September 14, 2007
AVA Acupuncture, P.C. v State Farm Mut. Auto. Ins. Co. (2007 NY Slip Op 51756(U))
Headnote
Reported in New York Official Reports at AVA Acupuncture, P.C. v State Farm Mut. Auto. Ins. Co. (2007 NY Slip Op 51756(U))
AVA Acupuncture, P.C. v State Farm Mut. Auto. Ins. Co. |
2007 NY Slip Op 51756(U) [16 Misc 3d 138(A)] |
Decided on September 14, 2007 |
Appellate Term, Second Department |
Published by New York State Law Reporting Bureau pursuant to Judiciary Law § 431. |
As corrected in part through November 4, 2011; it will not be published in the printed Official Reports. |
SUPREME COURT OF THE STATE OF NEW YORK
APPELLATE TERM: 2nd and 11th JUDICIAL DISTRICTS
PRESENT: : PESCE, P.J., RIOS and BELEN, JJ
2006-927 K C.
against
State Farm Mutual Automobile Ins. Co., Appellant.
Appeal from an order of the Civil Court of the City of New York, Kings County (Robin S. Garson, J.), entered March 23, 2006. The order denied defendant’s unopposed motion, pursuant to CPLR 3126, seeking an order striking the complaint due to plaintiff’s failure to provide discovery or, in the alternative, compelling plaintiff to provide discovery.
Order reversed without costs and defendant’s motion to strike plaintiff’s complaint granted.
Plaintiff commenced the instant action to recover assigned first-party no-fault benefits. After issue was joined, defendant served various discovery demands.
Subsequently, defendant moved to strike plaintiff’s complaint pursuant to CPLR 3126 (3) due to plaintiff’s failure to respond to defendant’s discovery demands or, in the alternative, for an order compelling plaintiff to comply with the discovery demands. Although plaintiff failed to oppose the motion, the court nevertheless denied defendant’s motion and this appeal by defendant ensued.

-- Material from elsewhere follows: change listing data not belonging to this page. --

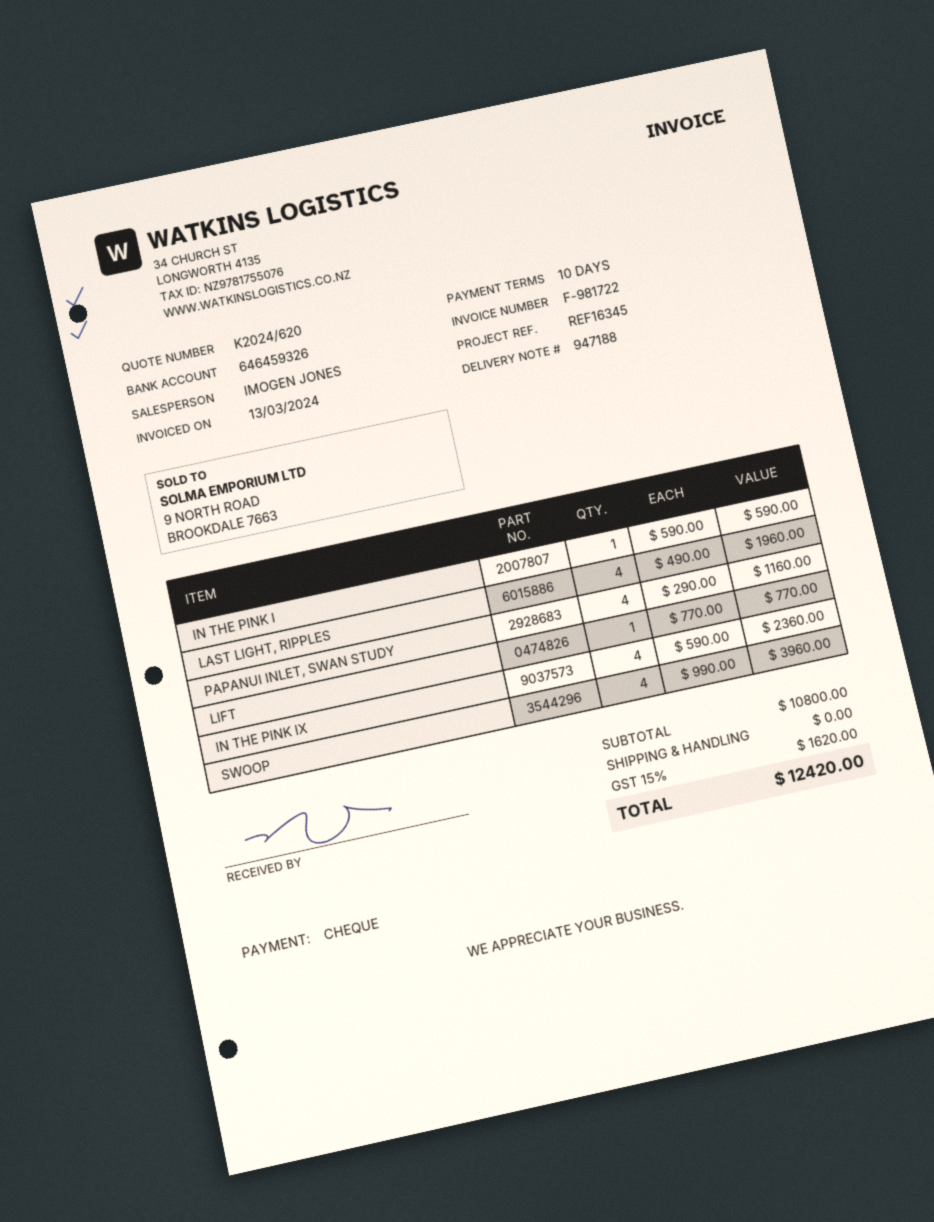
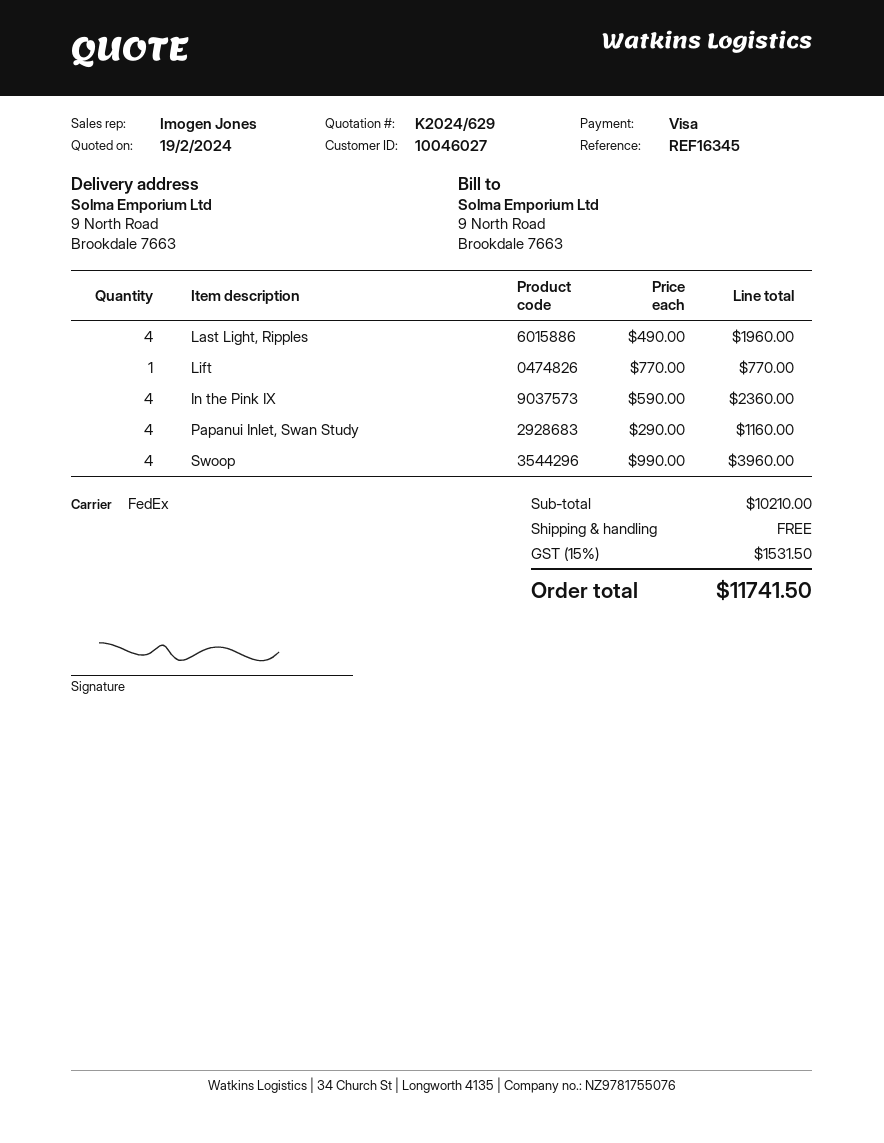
quote number: K2024/620 -> K2024/629
payment method: cheque -> Visa
IN THE PINK I: 1 x 590.00 = 590.00 -> none
subtotal: 10800.00 -> 10210.00
tax: 15% = 1620.00 -> 15% = 1531.50
total: 12420.00 -> 11741.50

Defendant’s motion papers were sufficient to demonstrate that plaintiff may be ineligible to receive reimbursement for no-fault benefits (see State Farm Mut. Auto. Ins. Co. v Mallela, 4 NY3d 313 [2005]) and that the discovery sought was material and necessary to defendant’s defense of this action (CPLR 3101; see also Crossbay Acupuncture, P.C. v State Farm Mut. Auto. Ins. Co., 15 Misc 3d 110 [App Term, 2d & 11th Jud Dists 2007]; Midwood Acupuncture, P.C. v State Farm Ins. Co., 14 Misc 3d 131[A], 2007 NY Slip Op 50052[U] [App Term, 2d & 11th Jud Dists]; North Acupuncture, P.C. v State Farm Ins. Co., 14 Misc 3d 130[A], 2006 NY Slip Op 52523[U] [App Term, 2d & 11th Jud Dists]; North Acupuncture, P.C. v State Farm Ins. Co., 14 Misc 3d 129[A], 2006 NY Slip Op 52512[U] [App Term, 2d & 11th Jud Dists]; First Help Acupuncture P.C. v State Farm Ins. Co., 12 Misc 3d 130[A], 2006 NY Slip Op 51043[U] [App Term, 2d & 11th Jud Dists]). “Although dismissing a complaint pursuant to CPLR 3126 is [*2]a drastic remedy, it is warranted where a party’s conduct is shown to be willful, contumacious, or in bad faith (see Beneficial Mtge. Corp. v Lawrence, 5 AD3d 339 [2004], lv denied 3 NY3d 602 [2004]; Frias v Fortini, 240 AD2d 467 [1997])” (Rowell v Joyce, 10 AD3d 601, 601 [2004]). In this case, the willful and contumacious character of plaintiff’s conduct can be inferred from its failure to respond to defendant’s discovery demands and its failure to submit written opposition to defendant’s motion to strike the complaint (see Devito v J & J Towing, Inc., 17 AD3d 624 [2005]; Rowell v Joyce, 10 AD3d 601, supra). Consequently, under these circumstances, defendant’s motion to strike the complaint pursuant to CPLR 3126 (3) should have been granted.
Pesce, P.J., Rios and Belen, JJ., concur.